Now, we can edit Startup.cs file and add logic to handle Dialogflow requests. We need to first refer to Dialogflow NuGet library and some of its dependencies:

using Google.Cloud.Dialogflow.V2;
using Google.Protobuf;
using System.IO;

Then, we need to create a Protobuf jsonParser that we’ll use to parse the body of HTTP requests:

private static readonly JsonParser jsonParser = 
   new JsonParser(JsonParser.Settings.Default.WithIgnoreUnknownFields(true));

Finally, let’s change the Configure method to parse the request from Dialogflow and simply echo back with a Hello message with the intent name:

app.Run(async (context) =>
{
    WebhookRequest request;

    using (var reader = new StreamReader(context.Request.Body))
    {
         request = jsonParser.Parse<WebhookRequest>(reader);
    }

    var response = new WebhookResponse
    {
        FulfillmentText = "Hello from " + request.QueryResult.Intent.DisplayName
    };

    await context.Response.WriteAsync(response.ToString());
});

Notice how the HTTP request body is parsed as a WebhookRequest. This is the request Dialogflow sends to our code. In response, we create a WebhookResponse with FulfillmentText and send back. Dialogflow will use the FulfillmentText to say what we asked.

Deploy to App Engine

Now, we’re ready to deploy our code to App Engine. We need to publish the app first:

dotnet publish -c Release

This will create a DLL inside the bin/Release/netcoreapp2.0/publish/ folder. Inside this folder, create an app.yaml file for App Engine with the following contents:

env: flex
runtime: aspnetcore

This will tell App Engine that this is an ASP.NET Core app and it should deploy to App Engine flex.

Finally, deploy to App Engine and let’s call this initial version v0:

gcloud app deploy --version v0

Once the deployment is done, you will have an HTTPS endpoint in the form of https://<yourprojectid&gt;.appspot.com that you can use a fulfillment webhook in Dialogflow.

Test with Dialogflow

We’re finally ready to test our fulfillment webhook. In Dialogflow console, specify fulfillment url:

fulfillment

Then, create an intent with some training phrases:

intent

Finally, make sure the fulfillment webhook is enabled for the intent:

webhook

We can use the simulator in Dialogflow console to test out the intent:

hello .net

When we say “Hello .NET”, this triggers the webhook and our webhook code simply echoes back the intent name which is “hello c# intent” in this case.
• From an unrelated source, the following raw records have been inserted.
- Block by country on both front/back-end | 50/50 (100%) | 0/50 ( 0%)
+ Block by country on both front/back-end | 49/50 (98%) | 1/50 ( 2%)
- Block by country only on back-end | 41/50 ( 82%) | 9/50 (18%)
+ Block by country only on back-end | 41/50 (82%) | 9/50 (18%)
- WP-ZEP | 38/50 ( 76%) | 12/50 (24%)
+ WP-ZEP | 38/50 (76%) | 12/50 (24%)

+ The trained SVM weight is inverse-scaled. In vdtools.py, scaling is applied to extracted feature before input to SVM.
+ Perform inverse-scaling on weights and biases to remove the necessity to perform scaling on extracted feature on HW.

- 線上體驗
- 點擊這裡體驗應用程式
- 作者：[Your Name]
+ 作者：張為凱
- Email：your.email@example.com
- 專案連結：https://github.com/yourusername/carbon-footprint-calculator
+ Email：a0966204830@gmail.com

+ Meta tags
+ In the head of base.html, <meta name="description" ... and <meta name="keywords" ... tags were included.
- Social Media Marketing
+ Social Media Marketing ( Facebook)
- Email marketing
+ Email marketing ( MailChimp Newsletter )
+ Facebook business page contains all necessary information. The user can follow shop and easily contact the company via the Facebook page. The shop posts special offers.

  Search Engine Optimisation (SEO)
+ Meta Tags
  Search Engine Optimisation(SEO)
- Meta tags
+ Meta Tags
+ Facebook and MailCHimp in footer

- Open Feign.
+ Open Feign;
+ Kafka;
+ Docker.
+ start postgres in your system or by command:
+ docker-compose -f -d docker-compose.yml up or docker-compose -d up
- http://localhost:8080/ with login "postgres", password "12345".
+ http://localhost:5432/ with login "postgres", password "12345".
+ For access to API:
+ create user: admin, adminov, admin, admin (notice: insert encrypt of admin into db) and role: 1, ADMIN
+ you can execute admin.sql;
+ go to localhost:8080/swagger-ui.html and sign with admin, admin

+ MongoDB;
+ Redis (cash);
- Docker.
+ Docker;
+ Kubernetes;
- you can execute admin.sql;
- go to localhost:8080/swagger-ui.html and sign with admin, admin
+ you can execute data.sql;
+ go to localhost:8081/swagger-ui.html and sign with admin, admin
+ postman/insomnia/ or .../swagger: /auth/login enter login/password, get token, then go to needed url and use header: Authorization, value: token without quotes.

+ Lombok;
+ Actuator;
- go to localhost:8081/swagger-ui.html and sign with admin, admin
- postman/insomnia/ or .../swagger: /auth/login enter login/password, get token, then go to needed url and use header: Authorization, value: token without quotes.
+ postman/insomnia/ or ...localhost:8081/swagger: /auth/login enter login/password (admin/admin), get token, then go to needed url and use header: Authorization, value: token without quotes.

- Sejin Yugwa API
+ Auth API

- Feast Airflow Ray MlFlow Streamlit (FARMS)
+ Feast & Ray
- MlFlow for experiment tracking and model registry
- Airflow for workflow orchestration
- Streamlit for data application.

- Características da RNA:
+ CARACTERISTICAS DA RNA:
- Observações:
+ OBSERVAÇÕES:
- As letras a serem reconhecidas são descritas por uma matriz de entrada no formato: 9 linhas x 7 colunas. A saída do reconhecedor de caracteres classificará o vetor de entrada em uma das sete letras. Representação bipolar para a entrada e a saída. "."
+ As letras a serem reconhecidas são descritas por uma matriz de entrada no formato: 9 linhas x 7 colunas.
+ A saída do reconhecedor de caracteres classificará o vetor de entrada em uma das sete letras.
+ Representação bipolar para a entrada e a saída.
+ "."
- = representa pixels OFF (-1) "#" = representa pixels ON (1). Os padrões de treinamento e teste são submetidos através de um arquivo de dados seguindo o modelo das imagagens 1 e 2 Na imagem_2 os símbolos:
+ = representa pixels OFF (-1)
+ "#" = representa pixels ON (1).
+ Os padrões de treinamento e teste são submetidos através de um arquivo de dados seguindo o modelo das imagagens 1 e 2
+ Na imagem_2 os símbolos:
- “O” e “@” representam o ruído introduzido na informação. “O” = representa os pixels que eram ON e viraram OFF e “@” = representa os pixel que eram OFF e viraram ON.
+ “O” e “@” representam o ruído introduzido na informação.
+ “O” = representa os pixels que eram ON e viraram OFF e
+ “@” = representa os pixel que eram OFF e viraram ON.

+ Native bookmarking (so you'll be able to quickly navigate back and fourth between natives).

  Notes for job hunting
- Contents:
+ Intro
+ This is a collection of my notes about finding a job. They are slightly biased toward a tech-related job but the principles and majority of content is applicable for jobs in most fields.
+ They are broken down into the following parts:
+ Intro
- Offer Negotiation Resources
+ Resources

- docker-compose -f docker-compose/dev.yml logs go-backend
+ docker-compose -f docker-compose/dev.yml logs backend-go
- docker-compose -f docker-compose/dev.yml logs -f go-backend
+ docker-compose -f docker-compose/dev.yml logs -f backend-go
Obviously, a real world webhook would do much more than a simple reply. For example, you would need to keep track of user sessions and get or create conversations based on those sessions (see DialogflowApp of our app on GitHub). You also need to find a way to match intents to handlers on the server (see Conversation of our app on GitHub on this).

Hopefully, this blog post provided the basics to get started with fulfillment webhook using C# and App Engine.